In situations where a growing wormhole encounters a region having a high sand matrix cohesive strength that cannot be overcome by the pressure gradient, sand failure is not possible, thus sand production ceases thereby rendering the CHOPS well uneconomical to produce. The timing and location where wormhole growth is halted may be unpredictable due to the heterogeneity of the rock formation of a reservoir.

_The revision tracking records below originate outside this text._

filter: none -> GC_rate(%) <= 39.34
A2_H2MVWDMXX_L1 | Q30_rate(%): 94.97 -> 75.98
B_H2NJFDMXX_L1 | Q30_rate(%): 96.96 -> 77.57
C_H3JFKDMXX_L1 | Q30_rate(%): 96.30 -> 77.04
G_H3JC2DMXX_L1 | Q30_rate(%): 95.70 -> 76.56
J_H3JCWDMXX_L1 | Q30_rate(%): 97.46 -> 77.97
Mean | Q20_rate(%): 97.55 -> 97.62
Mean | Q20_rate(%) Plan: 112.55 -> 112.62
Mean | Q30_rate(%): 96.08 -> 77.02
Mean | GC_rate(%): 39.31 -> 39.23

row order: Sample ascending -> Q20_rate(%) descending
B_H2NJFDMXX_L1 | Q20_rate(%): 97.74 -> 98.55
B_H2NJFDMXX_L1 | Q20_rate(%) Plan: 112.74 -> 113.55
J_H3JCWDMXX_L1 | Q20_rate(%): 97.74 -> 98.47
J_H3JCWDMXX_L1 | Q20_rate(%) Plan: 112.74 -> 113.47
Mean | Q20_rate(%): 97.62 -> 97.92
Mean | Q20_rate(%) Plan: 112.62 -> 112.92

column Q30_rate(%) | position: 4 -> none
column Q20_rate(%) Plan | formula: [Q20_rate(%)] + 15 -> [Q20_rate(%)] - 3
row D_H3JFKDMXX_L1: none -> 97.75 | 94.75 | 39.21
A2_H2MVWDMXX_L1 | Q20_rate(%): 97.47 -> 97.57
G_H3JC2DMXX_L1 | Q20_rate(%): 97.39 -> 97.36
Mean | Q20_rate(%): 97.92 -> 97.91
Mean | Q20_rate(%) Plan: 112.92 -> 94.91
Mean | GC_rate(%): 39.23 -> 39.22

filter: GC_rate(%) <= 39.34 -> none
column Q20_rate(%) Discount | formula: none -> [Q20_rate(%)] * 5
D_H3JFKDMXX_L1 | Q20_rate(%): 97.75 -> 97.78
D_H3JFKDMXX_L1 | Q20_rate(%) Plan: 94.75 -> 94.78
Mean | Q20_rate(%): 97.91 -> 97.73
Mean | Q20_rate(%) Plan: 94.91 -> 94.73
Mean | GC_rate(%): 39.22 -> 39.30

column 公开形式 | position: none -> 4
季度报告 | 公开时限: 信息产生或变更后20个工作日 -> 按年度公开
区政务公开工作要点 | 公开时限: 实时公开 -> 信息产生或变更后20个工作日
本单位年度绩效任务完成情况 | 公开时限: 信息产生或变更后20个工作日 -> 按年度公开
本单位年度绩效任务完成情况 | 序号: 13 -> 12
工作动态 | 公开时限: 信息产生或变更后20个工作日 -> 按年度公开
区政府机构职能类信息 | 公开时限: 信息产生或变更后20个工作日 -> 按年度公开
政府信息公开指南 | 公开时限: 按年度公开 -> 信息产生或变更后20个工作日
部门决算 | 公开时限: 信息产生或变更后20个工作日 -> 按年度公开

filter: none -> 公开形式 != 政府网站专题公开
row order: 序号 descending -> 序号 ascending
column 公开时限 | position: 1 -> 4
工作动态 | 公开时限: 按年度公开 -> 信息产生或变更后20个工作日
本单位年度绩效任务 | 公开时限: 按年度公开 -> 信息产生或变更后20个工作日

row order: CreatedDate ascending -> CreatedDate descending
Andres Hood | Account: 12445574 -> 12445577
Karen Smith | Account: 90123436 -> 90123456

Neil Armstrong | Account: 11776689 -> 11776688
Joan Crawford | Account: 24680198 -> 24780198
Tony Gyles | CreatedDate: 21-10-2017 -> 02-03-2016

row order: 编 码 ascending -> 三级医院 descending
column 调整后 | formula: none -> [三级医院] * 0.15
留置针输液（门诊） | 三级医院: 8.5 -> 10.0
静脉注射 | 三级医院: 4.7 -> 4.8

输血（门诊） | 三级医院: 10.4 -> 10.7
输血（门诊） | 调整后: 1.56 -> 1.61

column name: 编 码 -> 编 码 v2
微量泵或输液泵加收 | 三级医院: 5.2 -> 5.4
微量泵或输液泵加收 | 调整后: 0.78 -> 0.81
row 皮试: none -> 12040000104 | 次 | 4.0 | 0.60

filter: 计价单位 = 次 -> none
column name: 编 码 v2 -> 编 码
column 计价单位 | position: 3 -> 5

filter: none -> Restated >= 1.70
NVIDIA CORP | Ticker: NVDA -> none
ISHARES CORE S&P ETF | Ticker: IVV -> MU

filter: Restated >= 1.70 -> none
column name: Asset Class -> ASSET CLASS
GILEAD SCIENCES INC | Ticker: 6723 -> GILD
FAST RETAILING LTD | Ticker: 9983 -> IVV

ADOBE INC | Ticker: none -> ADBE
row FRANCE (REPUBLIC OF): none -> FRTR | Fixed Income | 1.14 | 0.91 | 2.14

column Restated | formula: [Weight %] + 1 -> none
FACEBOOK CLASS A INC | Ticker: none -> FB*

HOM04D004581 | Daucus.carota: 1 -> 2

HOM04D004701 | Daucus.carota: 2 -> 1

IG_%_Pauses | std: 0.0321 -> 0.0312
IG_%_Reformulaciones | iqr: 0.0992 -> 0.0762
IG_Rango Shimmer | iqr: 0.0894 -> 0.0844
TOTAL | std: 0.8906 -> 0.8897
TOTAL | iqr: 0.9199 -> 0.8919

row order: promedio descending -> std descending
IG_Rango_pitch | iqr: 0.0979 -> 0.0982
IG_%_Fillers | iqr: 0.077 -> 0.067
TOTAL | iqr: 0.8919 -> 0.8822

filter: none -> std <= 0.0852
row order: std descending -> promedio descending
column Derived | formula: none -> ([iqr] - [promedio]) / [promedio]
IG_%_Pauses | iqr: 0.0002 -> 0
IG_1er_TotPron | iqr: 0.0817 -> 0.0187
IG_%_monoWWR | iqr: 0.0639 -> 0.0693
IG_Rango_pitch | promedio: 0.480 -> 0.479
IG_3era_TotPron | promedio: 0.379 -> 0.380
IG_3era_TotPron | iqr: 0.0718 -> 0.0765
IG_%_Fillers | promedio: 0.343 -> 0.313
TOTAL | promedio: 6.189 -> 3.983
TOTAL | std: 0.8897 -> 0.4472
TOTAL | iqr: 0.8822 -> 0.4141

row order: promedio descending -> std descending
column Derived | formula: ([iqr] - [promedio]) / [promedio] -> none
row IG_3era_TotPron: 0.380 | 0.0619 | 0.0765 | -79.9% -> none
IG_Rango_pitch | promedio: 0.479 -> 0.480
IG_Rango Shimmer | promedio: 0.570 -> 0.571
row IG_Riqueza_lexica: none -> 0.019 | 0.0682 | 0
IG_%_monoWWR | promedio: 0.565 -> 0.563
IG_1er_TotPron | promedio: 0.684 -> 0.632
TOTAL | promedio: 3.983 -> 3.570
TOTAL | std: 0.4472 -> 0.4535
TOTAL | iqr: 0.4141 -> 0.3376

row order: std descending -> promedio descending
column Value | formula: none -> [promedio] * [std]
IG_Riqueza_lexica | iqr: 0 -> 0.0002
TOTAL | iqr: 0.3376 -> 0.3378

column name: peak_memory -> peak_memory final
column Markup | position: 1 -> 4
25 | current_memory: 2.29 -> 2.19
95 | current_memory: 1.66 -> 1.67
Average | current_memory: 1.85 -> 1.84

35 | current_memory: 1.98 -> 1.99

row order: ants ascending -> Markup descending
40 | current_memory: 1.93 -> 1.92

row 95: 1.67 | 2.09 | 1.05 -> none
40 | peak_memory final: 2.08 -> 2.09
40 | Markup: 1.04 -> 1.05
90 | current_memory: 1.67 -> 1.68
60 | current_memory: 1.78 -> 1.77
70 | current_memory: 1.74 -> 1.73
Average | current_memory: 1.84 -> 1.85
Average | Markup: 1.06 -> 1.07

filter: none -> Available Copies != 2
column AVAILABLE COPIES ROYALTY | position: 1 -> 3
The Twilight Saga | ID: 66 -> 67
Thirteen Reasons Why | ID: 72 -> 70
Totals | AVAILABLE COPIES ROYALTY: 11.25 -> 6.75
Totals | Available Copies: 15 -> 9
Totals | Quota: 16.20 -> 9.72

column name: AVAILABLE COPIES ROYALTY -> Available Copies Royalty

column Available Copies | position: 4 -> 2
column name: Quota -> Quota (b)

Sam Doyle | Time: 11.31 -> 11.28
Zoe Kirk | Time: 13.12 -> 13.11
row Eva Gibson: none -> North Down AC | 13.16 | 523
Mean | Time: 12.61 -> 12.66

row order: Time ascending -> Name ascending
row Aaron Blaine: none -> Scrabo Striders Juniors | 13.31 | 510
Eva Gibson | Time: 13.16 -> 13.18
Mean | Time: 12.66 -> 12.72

Wormhole growth can also be halted by intentionally stopping the well production. It may be necessary to shut-in a CHOPS well for a period of time due to operational interruptions such as surface facility upsets or well servicing. Under these circumstances, it is common when a shut-in CHOPS well returns to production mode, the oil production rate is reduced when compared to the rate before well shut-in. Shutting in an active CHOPS well may halt the cascading sand production mechanism and cause settling of suspended sands and fines inside the wormholes. This may either result in plugging up of the wormholes and/or collapsing some wormholes.
Wormhole growth relies on continuous reservoir sand failure and the CHOPS process will cease when the sand and fluid flow to the wellbore is halted. There is a need for methods that enhance the recovery of oil from unconsolidated and weakly consolidated reservoirs, and that can initiate, re-initiate and restore wormhole growth for a CHOPS recovery process.